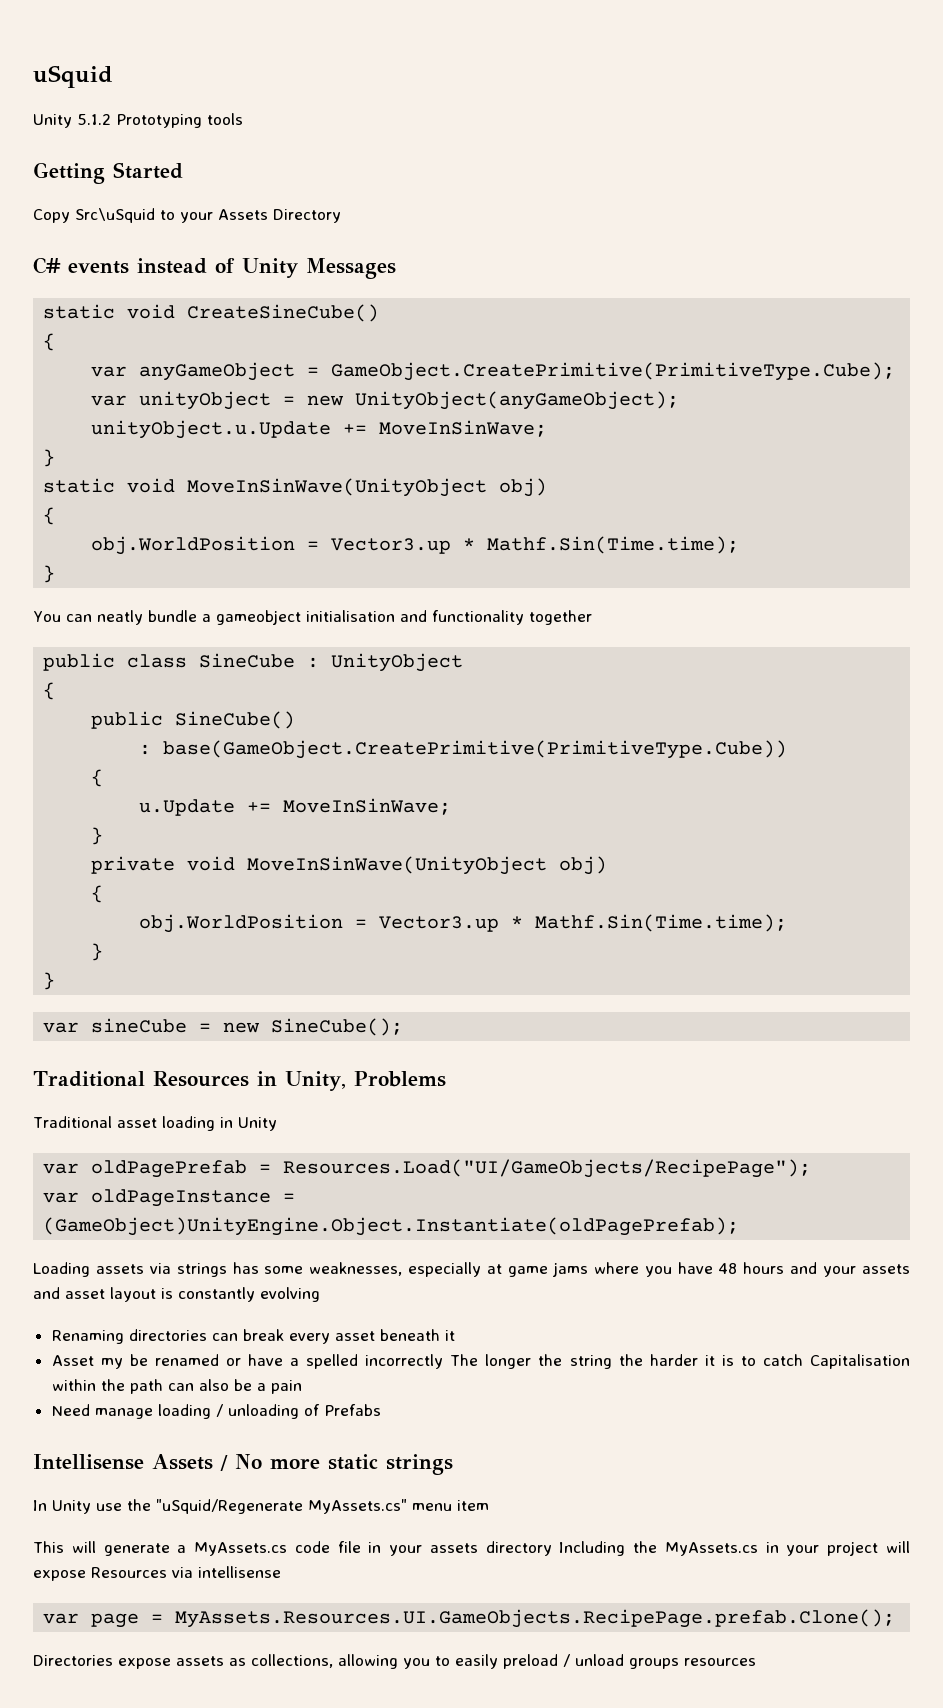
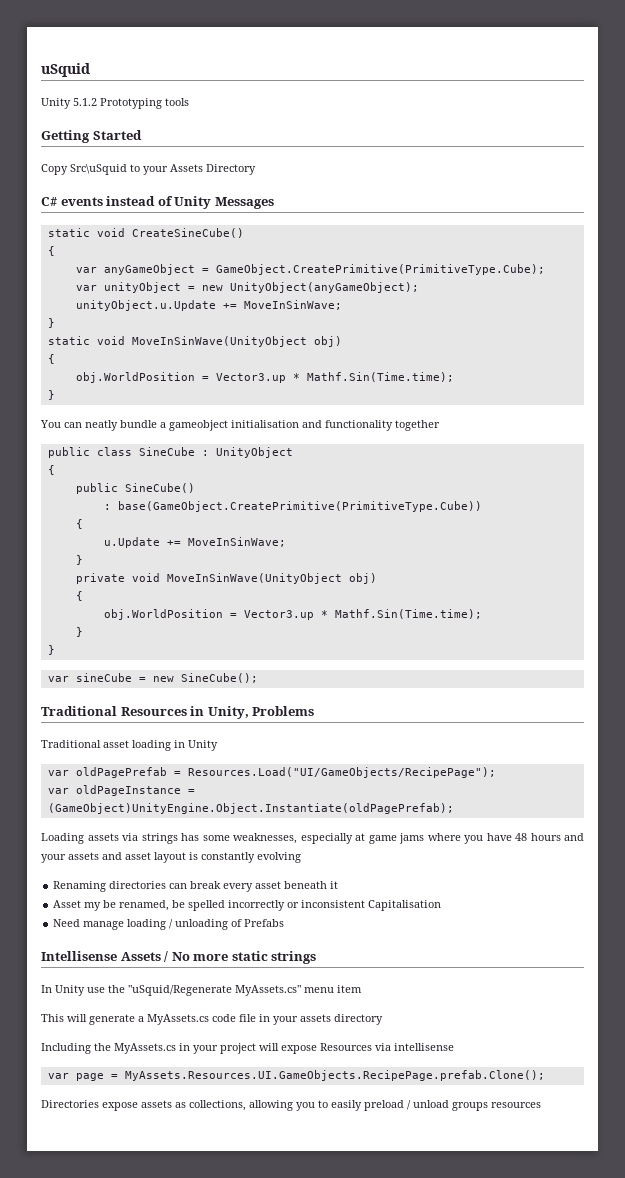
[154,1354,910,1369] [51,1379,302,1394] renamed or have a spelled incorrectly The longer the string the harder it is to catch Capitalisation within the path can also be a pain -> [119,900,442,911] renamed, be spelled incorrectly or inconsistent Capitalisation
(552, 1548) none -> (383, 1019) //

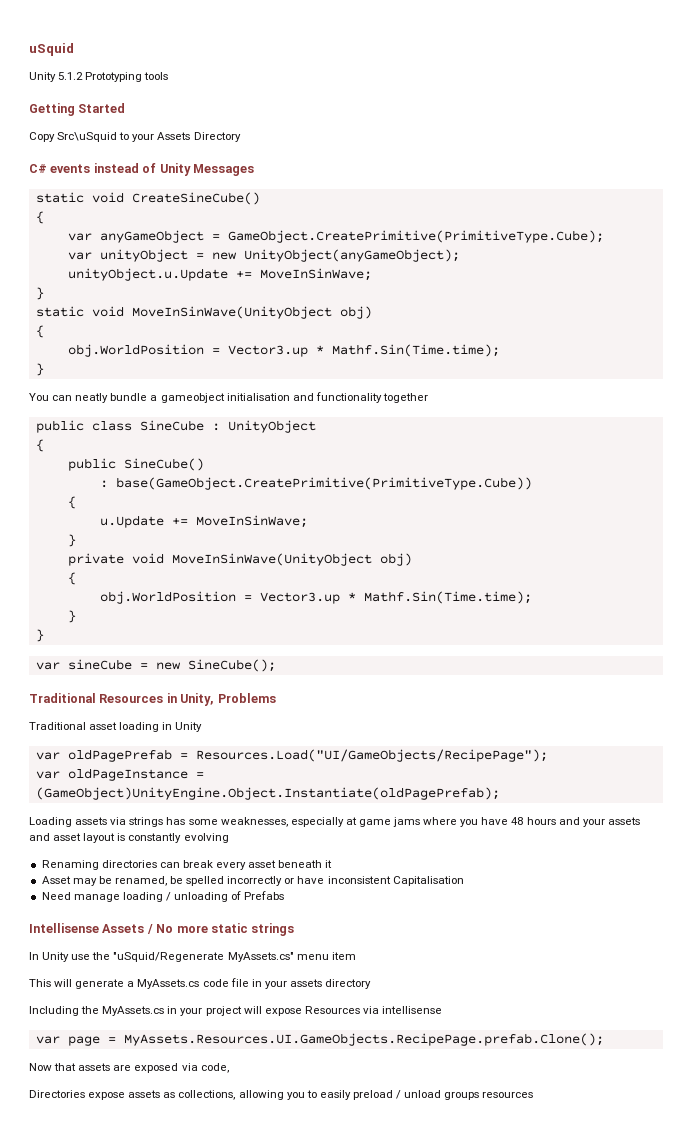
[84,902,102,911] my -> [72,878,97,886] may
(300, 905) none -> [297,876,325,884] have
(545, 1075) none -> [29,1063,229,1073] // Now that assets are exposed via code,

★ ★ ★

* EXERCISE INSTRUCTIONS:
Ignore the images and quote every line of the listing exactly.

* ANSWER AREA:
[154,1354,910,1369] [51,1379,302,1394] renamed or have a spelled incorrectly The longer the string the harder it is to catch Capitalisation within the path can also be a pain -> [119,900,442,911] renamed, be spelled incorrectly or inconsistent Capitalisation
(552, 1548) none -> (383, 1019) //

[84,902,102,911] my -> [72,878,97,886] may
(300, 905) none -> [297,876,325,884] have
(545, 1075) none -> [29,1063,229,1073] // Now that assets are exposed via code,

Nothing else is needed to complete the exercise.